Comment la politique monétaire affecte les prêts bancaires

Des recherches récentes ont montré que l'orientation de la politique monétaire peut influencer la stabilité financière. Cet article explique les effets de la politique monétaire sur la croissance du crédit en se basant sur une "théorie de la création de crédit bancaire". Dans ce cadre, les "fonds" sont des dépôts bancaires liquides créés par le système bancaire indépendamment de l'épargne privée. Le taux directeur de la banque centrale a un effet direct sur l'offre de crédit en influençant les coûts de refinancement des banques. Il s'agit d'un mécanisme clair par lequel les banques centrales peuvent influencer les prêts bancaires et la stabilité financière.

Une étude récente de Grimm et al. (2023 : 34) "fournit la première preuve que l'orientation de la politique monétaire a des implications pour la stabilité du système financier. Une orientation souple sur une période prolongée entraîne une fragilité financière accrue plusieurs années plus tard". Toutefois, le document ne dit pas grand-chose sur les mécanismes théoriques de transmission entre des taux directeurs bas et l'instabilité financière : "Pourquoi, cependant, la monnaie et le crédit se développent-ils en premier lieu ? En analysant cette question, nous contribuons à la partie de la littérature qui se concentre sur les causes potentielles des booms du crédit. Pour autant que nous le sachions, ce volet est relativement peu développé".
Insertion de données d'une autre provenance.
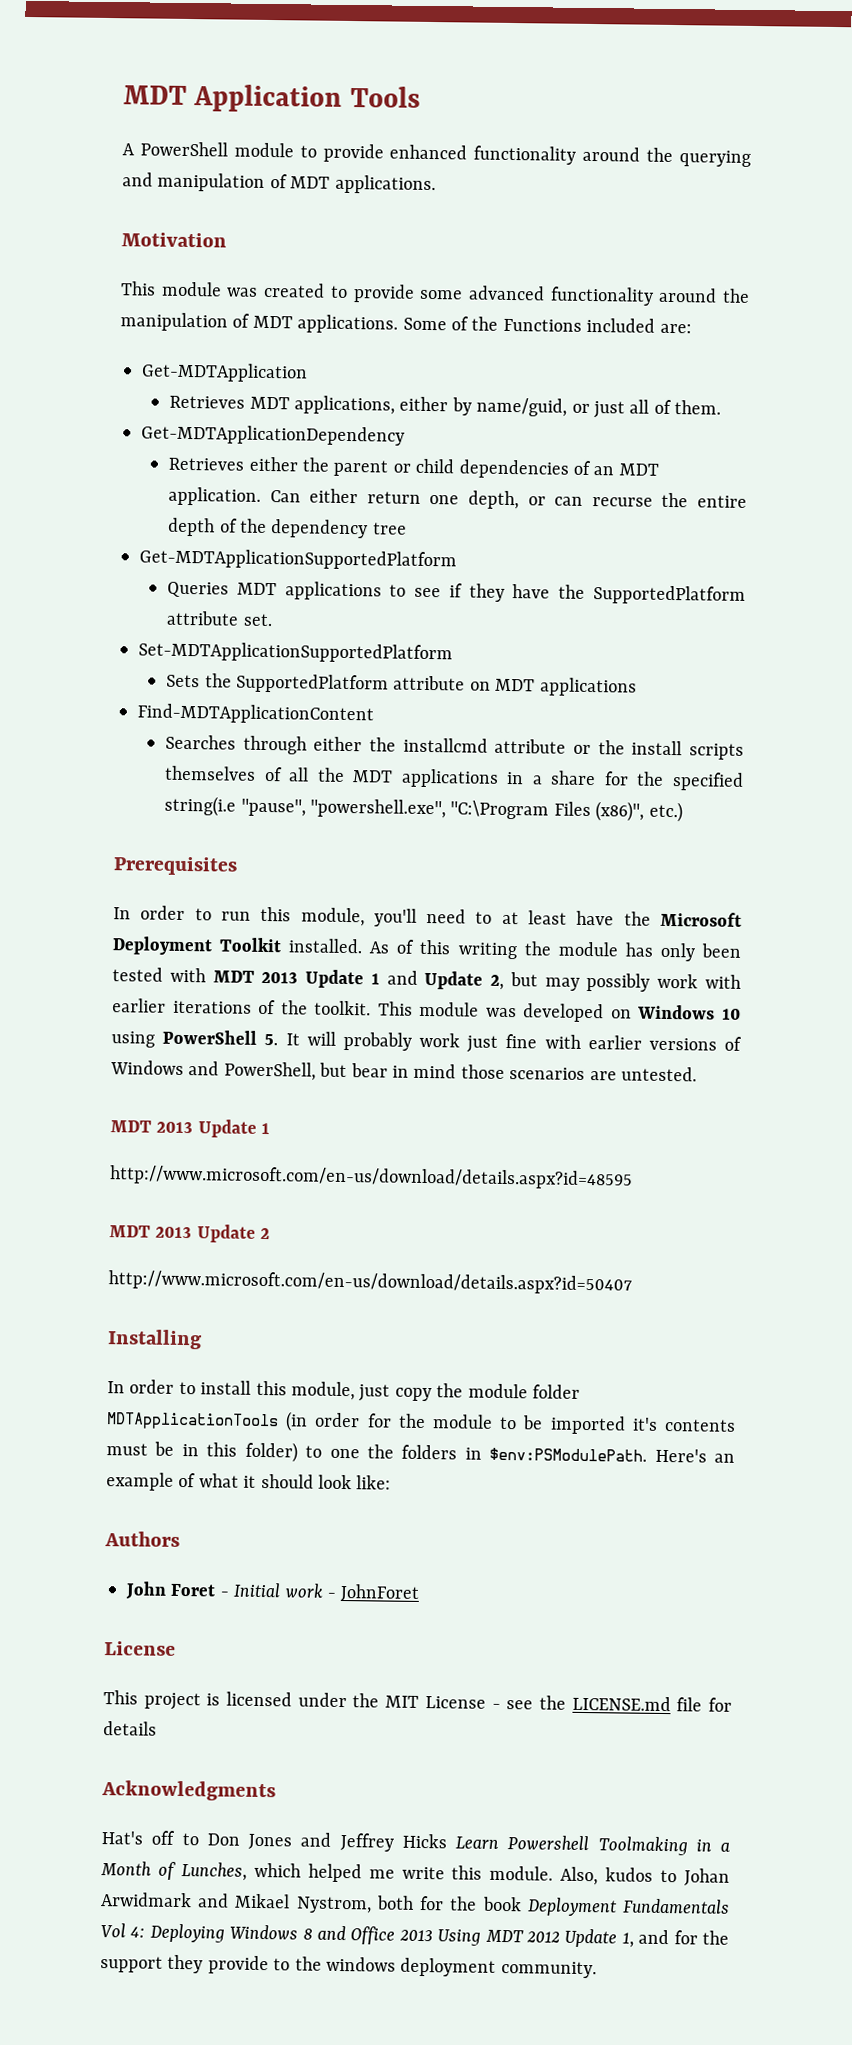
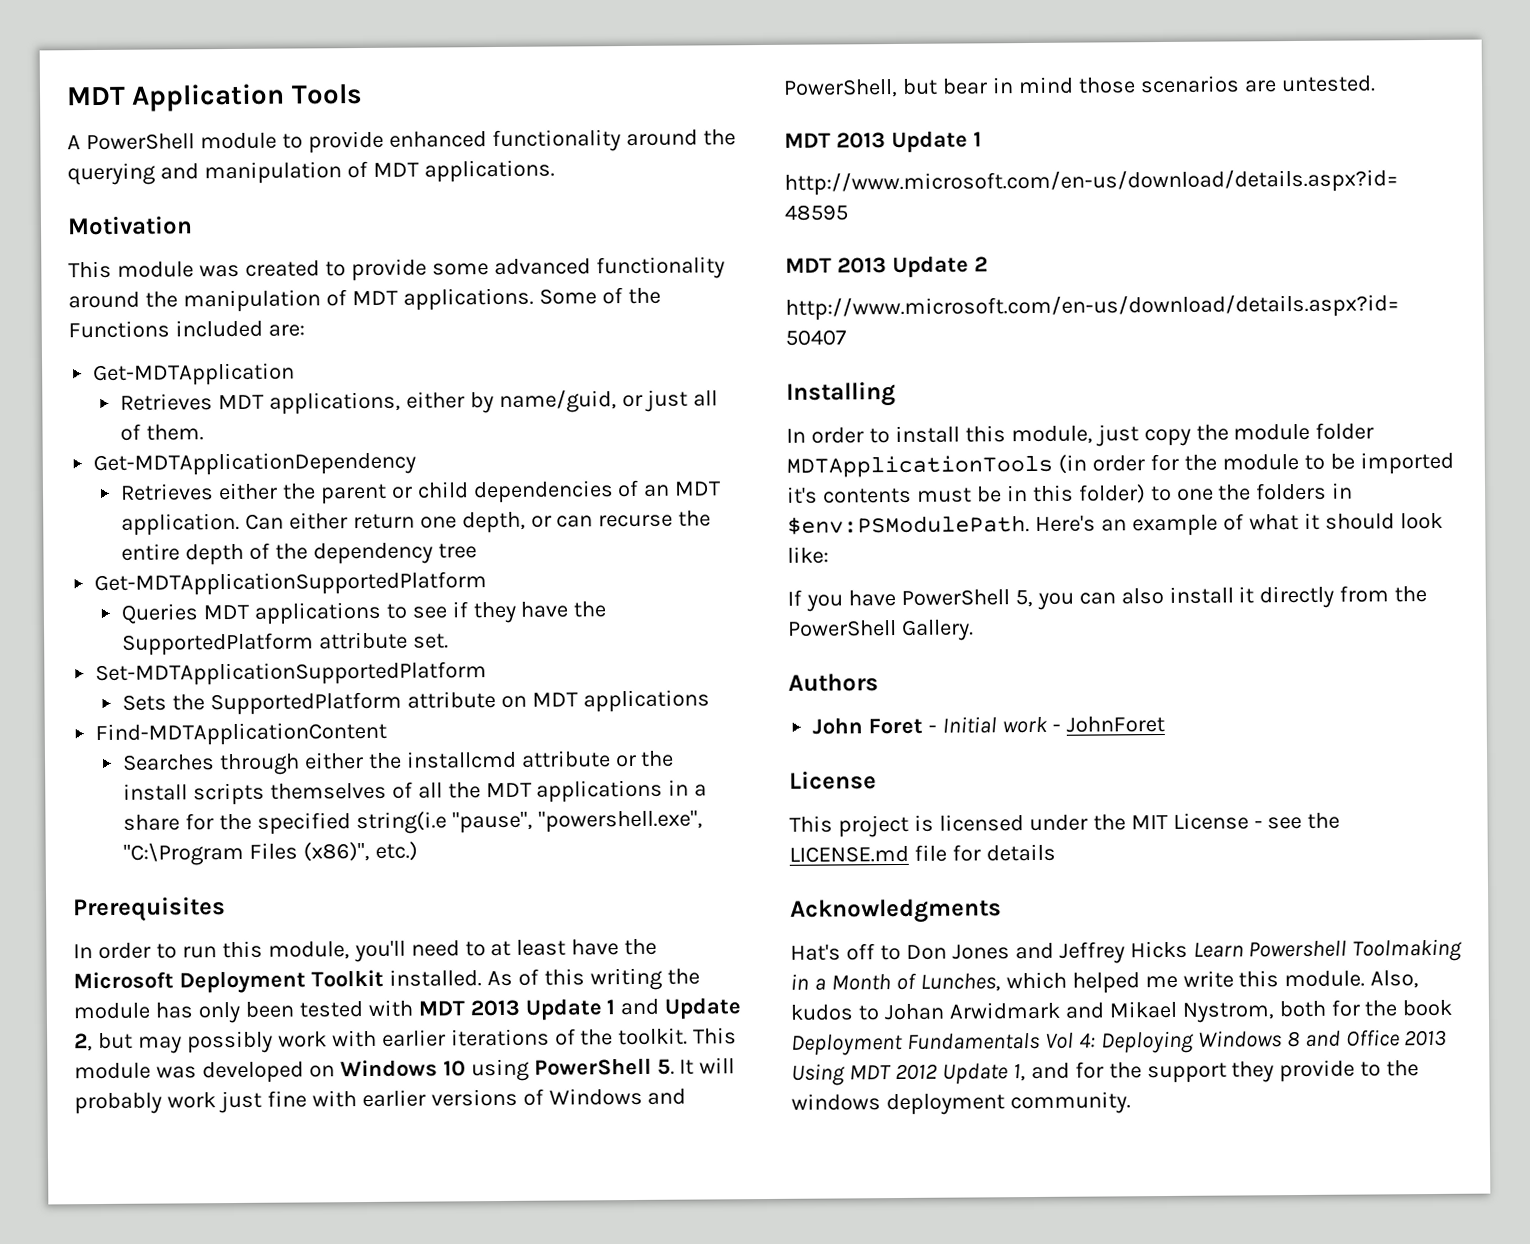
(392, 1482) none -> [787,585,1428,612] [787,619,974,641] // If you have PowerShell 5, you can also install it directly from the PowerShell Gallery.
Une nouvelle explication intéressante du lien entre la politique de la banque centrale et la croissance du crédit est fournie dans un article récent de Kashyap et Stein (2023). Les auteurs affirment : " (...) il semble désormais clair que les mesures de politique monétaire conventionnelles et non conventionnelles exercent une grande partie de leur influence sur l'économie réelle en influençant une série de primes de risque sur les marchés financiers, où la prime de risque sur un actif est le rendement attendu qu'un investisseur peut espérer obtenir au-delà du taux sûr d'une obligation d'État de maturité comparable " (p.55). Toutefois, ce canal de transmission se concentre principalement sur les non-banques et les fonds du marché monétaire. En ce qui concerne les banques, il néglige les effets du taux directeur de la banque centrale sur le passif des bilans bancaires, qui peuvent compenser les effets négatifs de la baisse des taux d'intérêt sur le revenu comptable des banques.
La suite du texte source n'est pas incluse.